参考までに、関数へのインターフェイスは次のようになります。
randomForest(x, y=NULL, xtest=NULL, ytest=NULL, ntree=500,
mtry=if (!is.null(y) && !is.factor(y))
max(floor(ncol(x)/3), 1) else floor(sqrt(ncol(x))),
replace=TRUE, classwt=NULL, cutoff, strata,
sampsize = if (replace) nrow(x) else ceiling(.632*nrow(x)),
nodesize = if (!is.null(y) && !is.factor(y)) 5 else 1,
maxnodes = NULL,
importance=FALSE, localImp=FALSE, nPerm=1,
proximity, oob.prox=proximity,
norm.votes=TRUE, do.trace=FALSE,
keep.forest=!is.null(y) && is.null(xtest), corr.bias=FALSE,
keep.inbag=FALSE, ...)
私の質問は次のとおりです。
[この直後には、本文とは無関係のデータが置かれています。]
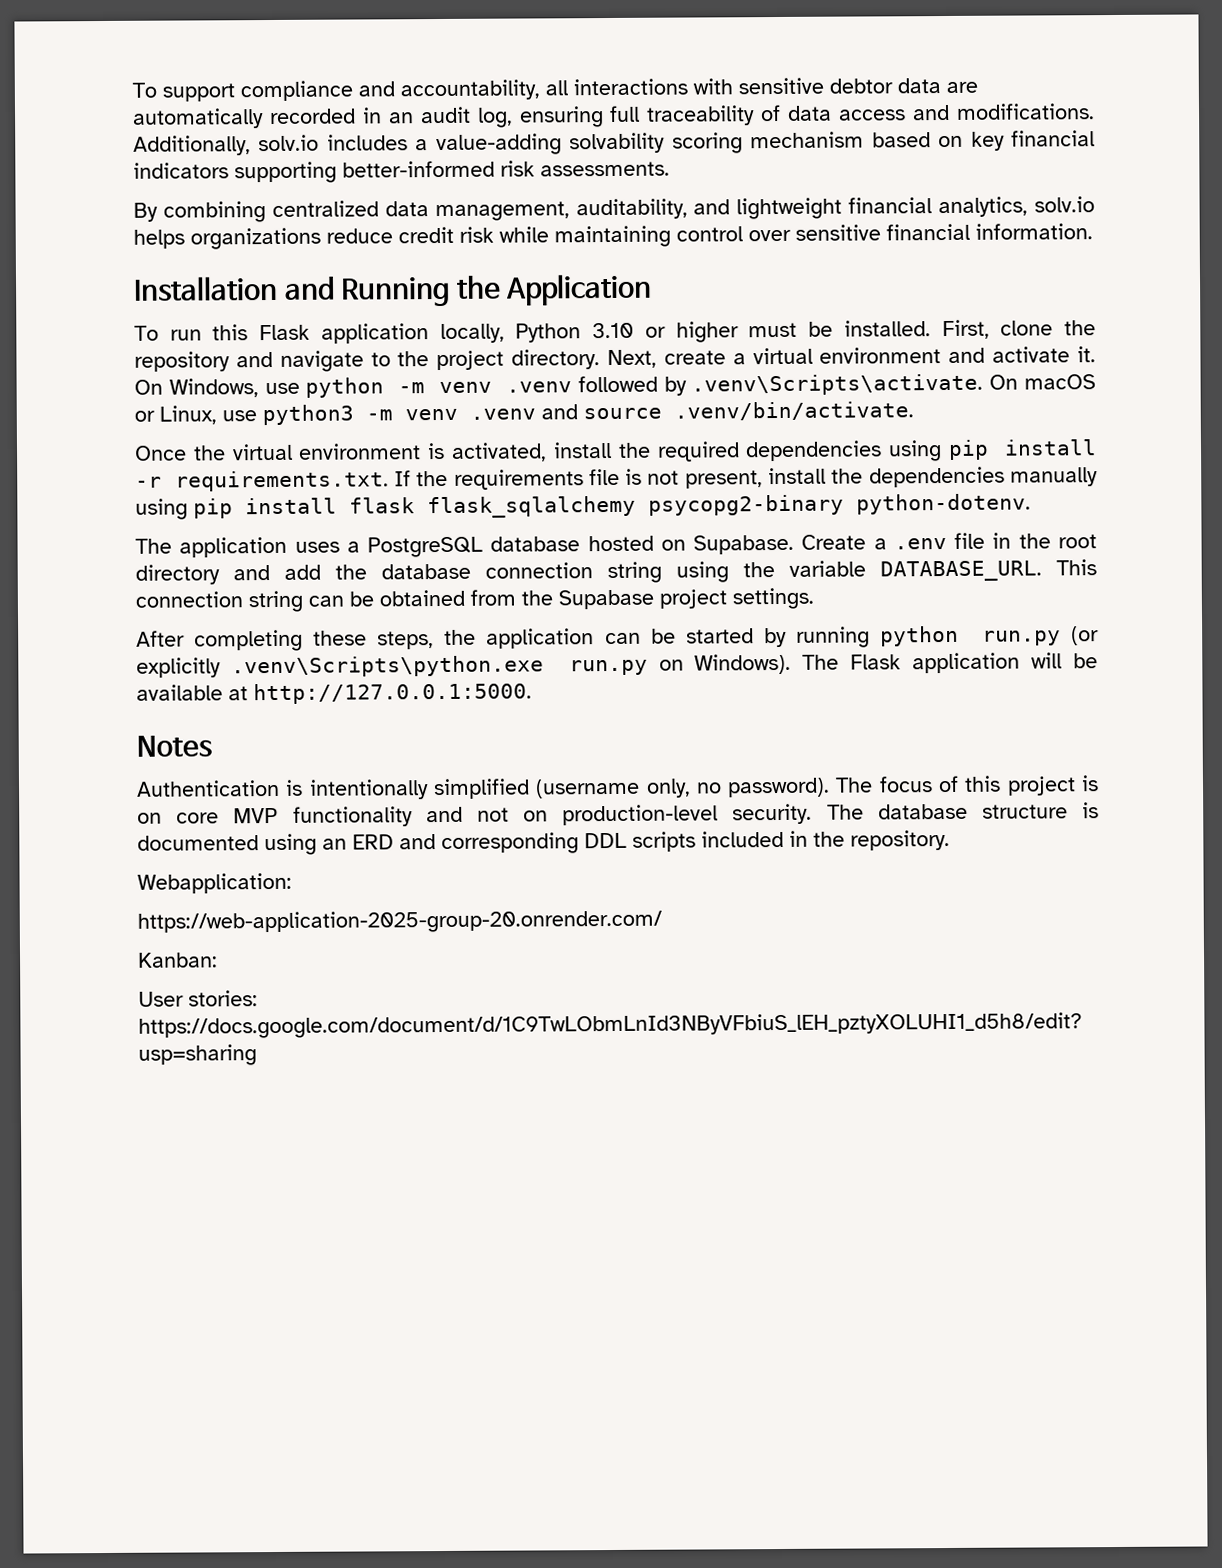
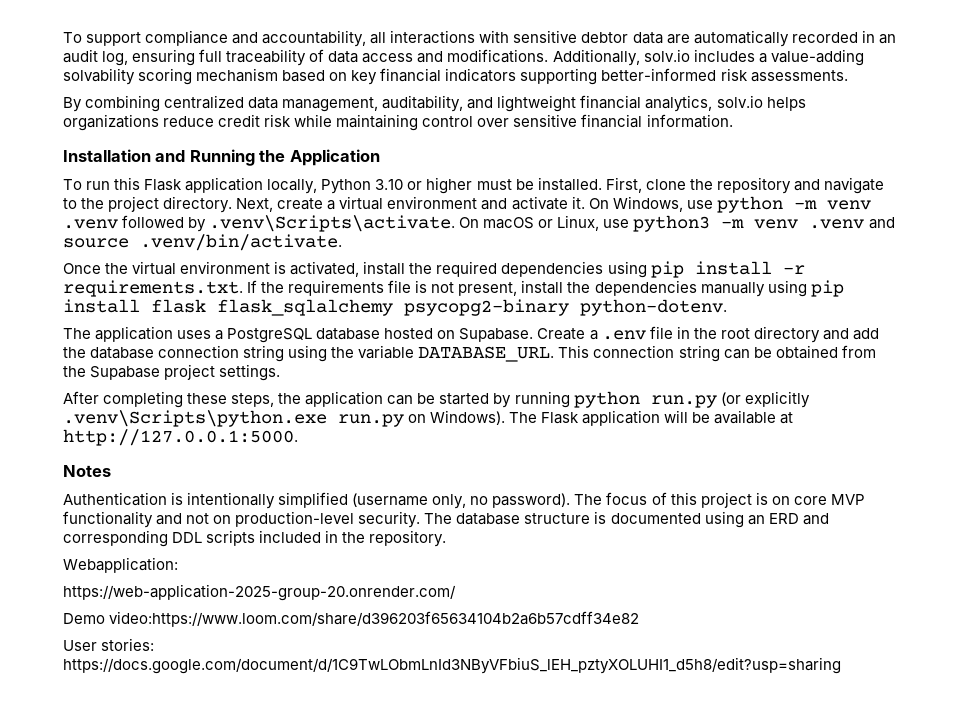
- Kanban:
+ Demo video:https://www.loom.com/share/d396203f65634104b2a6b57cdff34e82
どのように正確に and を使用strata
しsampsize
ますか? これらのパラメーターをテストしたい最小限の作業例を次に示します。
library(randomForest)
iris = read.table("http://archive.ics.uci.edu/ml/machine-learning-databases/iris/iris.data", sep = ",", header = FALSE)
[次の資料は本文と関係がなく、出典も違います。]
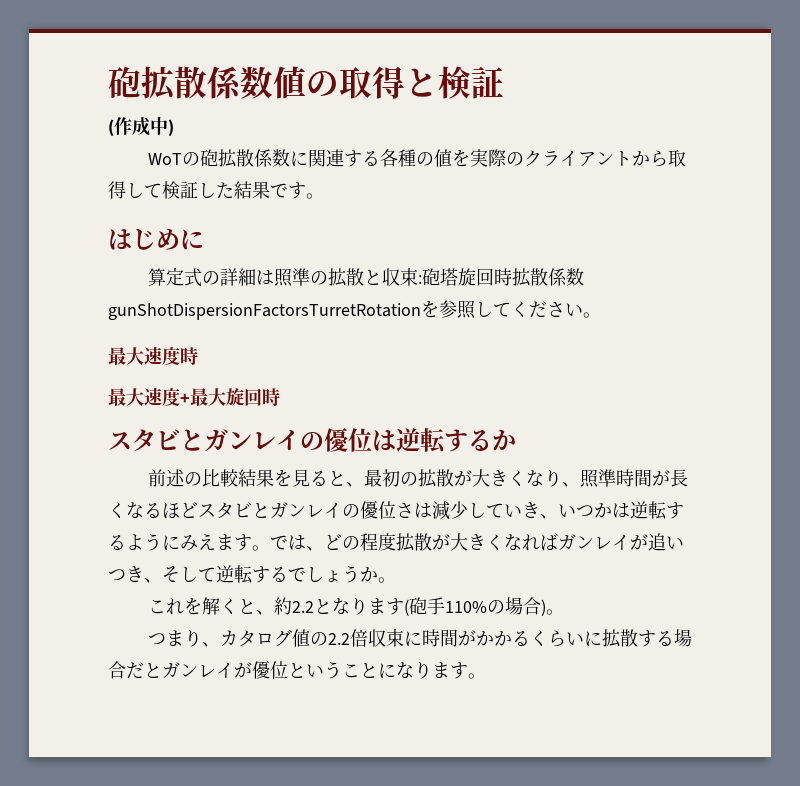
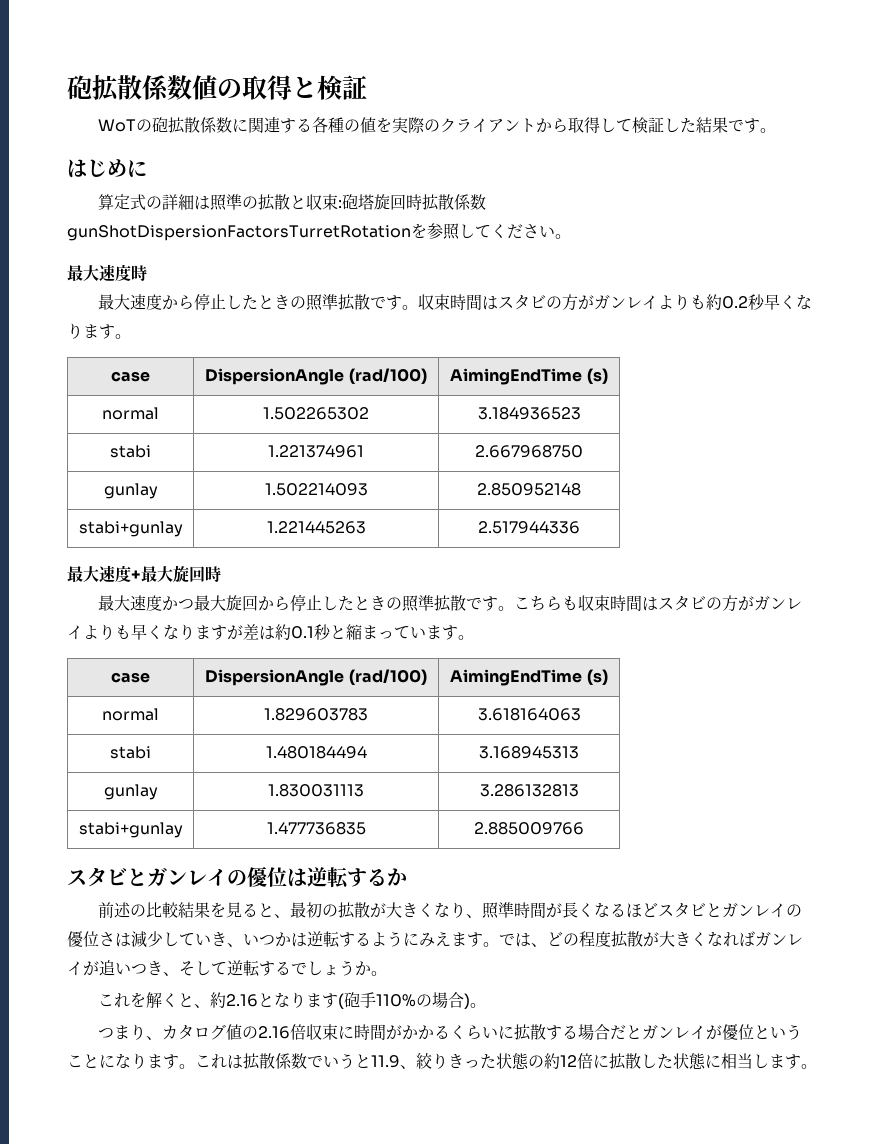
- (作成中)
+ 最大速度から停止したときの照準拡散です。収束時間はスタビの方がガンレイよりも約0.2秒早くなります。
+ case | DispersionAngle (rad/100) | AimingEndTime (s)
+ normal | 1.502265302 | 3.184936523
+ stabi | 1.221374961 | 2.667968750
+ gunlay | 1.502214093 | 2.850952148
+ stabi+gunlay | 1.221445263 | 2.517944336
+ 最大速度かつ最大旋回から停止したときの照準拡散です。こちらも収束時間はスタビの方がガンレイよりも早くなりますが差は約0.1秒と縮まっています。
+ case | DispersionAngle (rad/100) | AimingEndTime (s)
+ normal | 1.829603783 | 3.618164063
+ stabi | 1.480184494 | 3.168945313
+ gunlay | 1.830031113 | 3.286132813
+ stabi+gunlay | 1.477736835 | 2.885009766
- これを解くと、約2.2となります(砲手110%の場合)。
+ これを解くと、約2.16となります(砲手110%の場合)。
- つまり、カタログ値の2.2倍収束に時間がかかるくらいに拡散する場合だとガンレイが優位ということになります。
+ つまり、カタログ値の2.16倍収束に時間がかかるくらいに拡散する場合だとガンレイが優位ということになります。
+ これは拡散係数でいうと11.9、絞りきった状態の約12倍に拡散した状態に相当します。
names(iris) = c("sepal.length", "sepal.width", "petal.length", "petal.width", "iris.type")
model = randomForest(iris.type ~ sepal.length + sepal.width, data = iris)
> model
500 samples
6 predictors
2 classes: 'Y0', 'Y1'
No pre-processing
Resampling: Bootstrap (7 reps)
Summary of sample sizes: 477, 477, 477, 477, 477, 477, ...
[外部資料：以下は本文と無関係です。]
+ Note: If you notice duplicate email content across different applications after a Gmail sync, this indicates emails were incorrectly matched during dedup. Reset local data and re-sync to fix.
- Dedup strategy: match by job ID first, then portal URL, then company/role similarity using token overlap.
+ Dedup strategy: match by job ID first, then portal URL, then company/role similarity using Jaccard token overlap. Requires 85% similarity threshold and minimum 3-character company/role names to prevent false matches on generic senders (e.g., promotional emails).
Resampling results across tuning parameters:
mtry ROC Sens Spec ROC SD Sens SD Spec SD
2 0.763 1 0 0.156 0 0
4 0.782 1 0 0.231 0 0
6 0.847 1 0 0.173 0 0
ROC was used to select the optimal model using the largest value.
The final value used for the model was mtry = 6.
これらのパラメーターにたどり着いたのは、RF に、データのポジティブとネガティブの比率を考慮したブートストラップ サンプルを使用してもらいたいからです。
この別のスレッドは、トピックに関する議論を開始しましたが、これらのパラメーターをどのように使用するかを明確にすることなく解決されました.